In the US 6,875,268 B2 Also, a closed cascade system for the ORC process is described for recovering mechanical or electrical energy from thermal energy sources.

Also the DE 199 075 12 A1 describes a device for energy conversion based on thermal ORC cycles using an at least two-stage cascaded arrangement.

at the use of heat different heat sources such as in an internal combustion engine arises the question of the optimal use of different amounts of heat at different temperatures. So the exhaust heat is often in between 450 ° C to 550 ° C on while the engine waste heat, the oil cooling and the charge air cooling at 90 ° C up to 105 ° C accrues. These warms are so far to be united with the view of a steam process that usually either a small mass flow of the working fluid can be brought to evaporation at high temperature or a greater Steam mass flow at relatively low temperatures of 115 to 130 ° C. In both known cases will the available standing heat not optimally utilized.

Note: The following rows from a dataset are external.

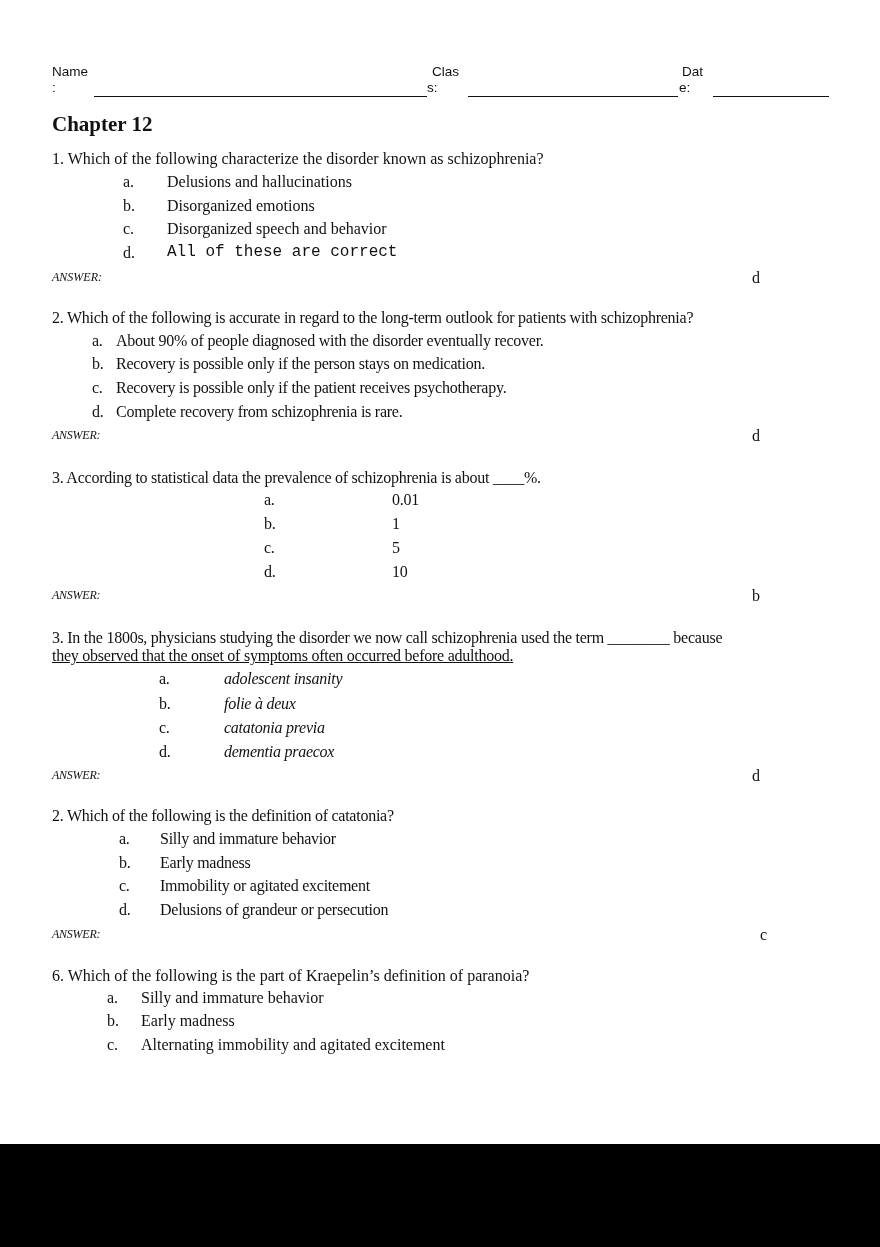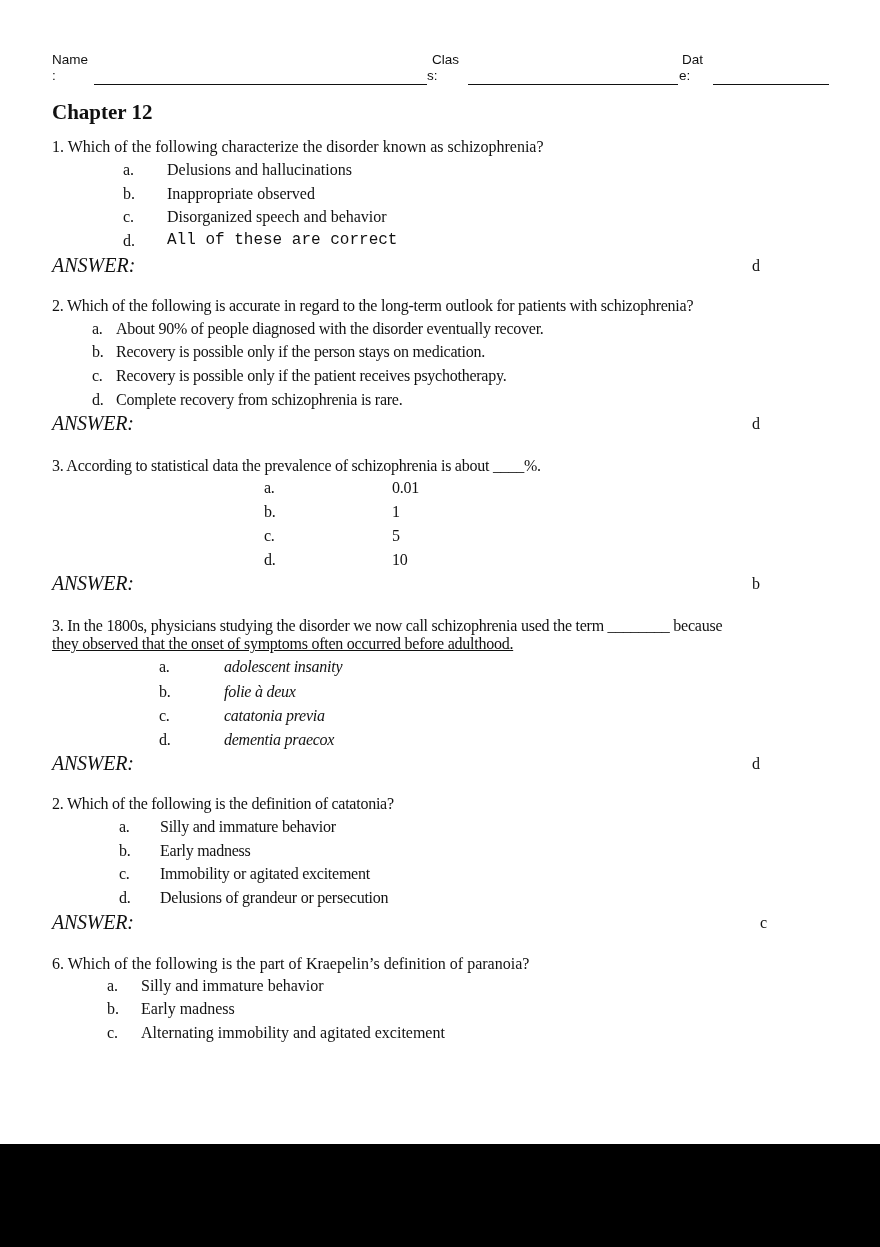"Name" .page { top: 0 -> 12px }
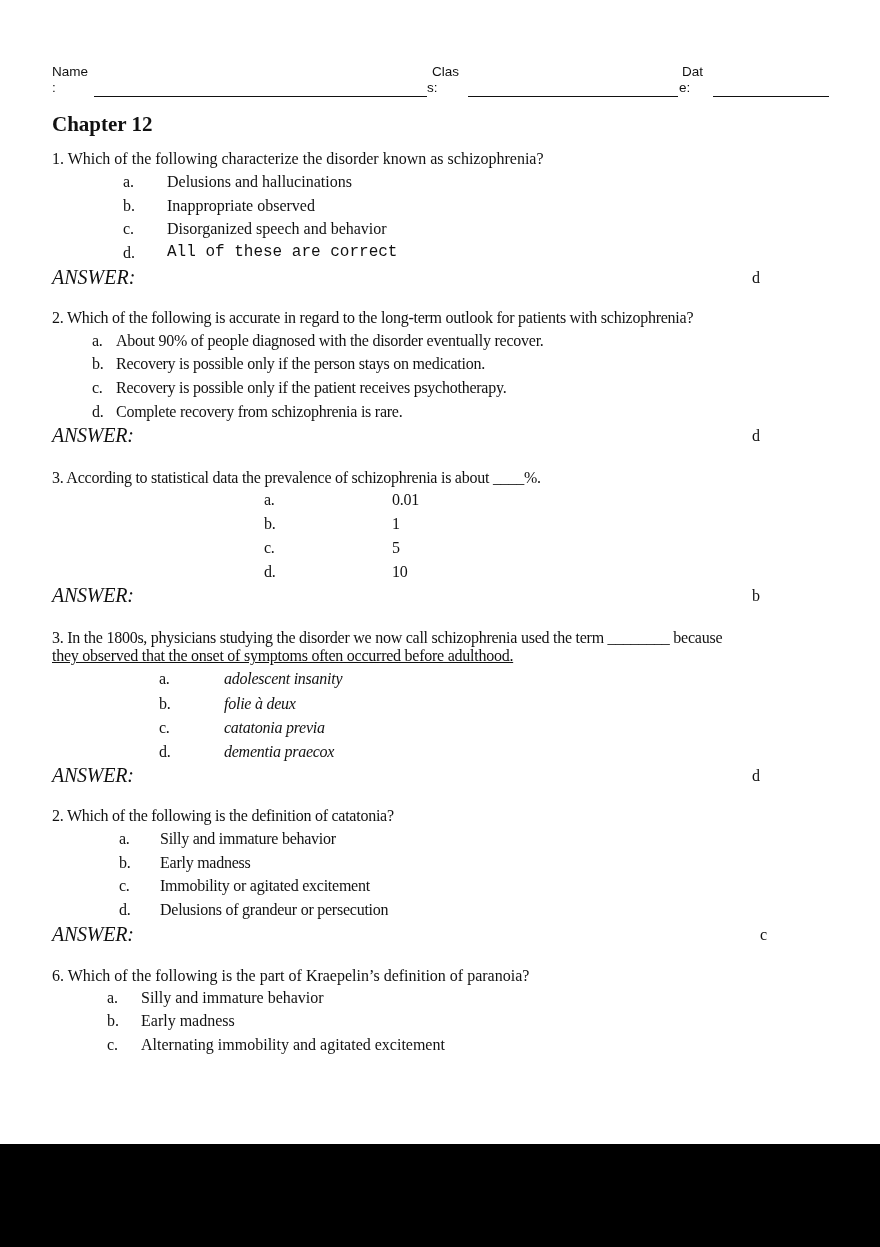"Inappropriate observed" span.opt-text { text: Inappropriate observed -> Disorganized emotions }
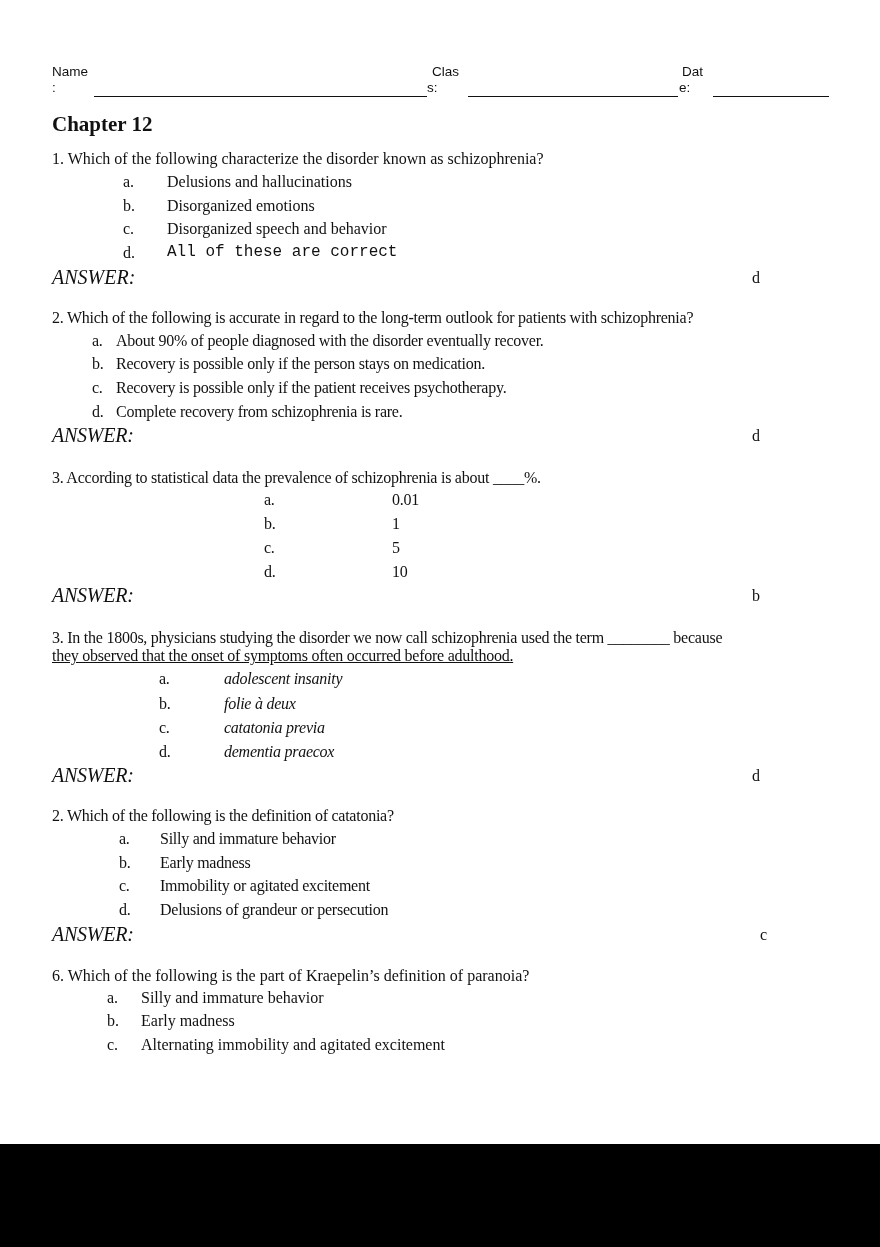"ANSWER:" .answer-label { font-size: 20px -> 12px }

It There are a number of working fluids available for ORC processes. It can Refrigerants, too fluorinated refrigerants, Hydrocarbons, silicone oils or thermal oils be used. In particular, according to the invention the ORC fluids of interest, in the P-h diagram, a strongly inclined to the right saturated steam line and the respective isentropes less strongly to the right are inclined. These ORC fluids have the property of having an adiabatic Relaxation of the working fluid always takes place in the overheated area and the distance to the saturated steam line with increasing relaxation itself further away from the saturated steam line. These ORC working fluids have to Always be de-hydrated before condensation.

In ORC circuits is provided so far, that the due to the specific rightward inclination of the saturated steam line and a slightly less rightward tendency of isentropics accumulating Enthitzungswärme the working fluid for preheating the working fluid after the feed pump to reuse (sa see drawing 1 with the Enthalpy difference between h ₉ and h ₁₀ ). This heat of decay is in a temperature range which usually intersects with the temperature range of the engine waste heat.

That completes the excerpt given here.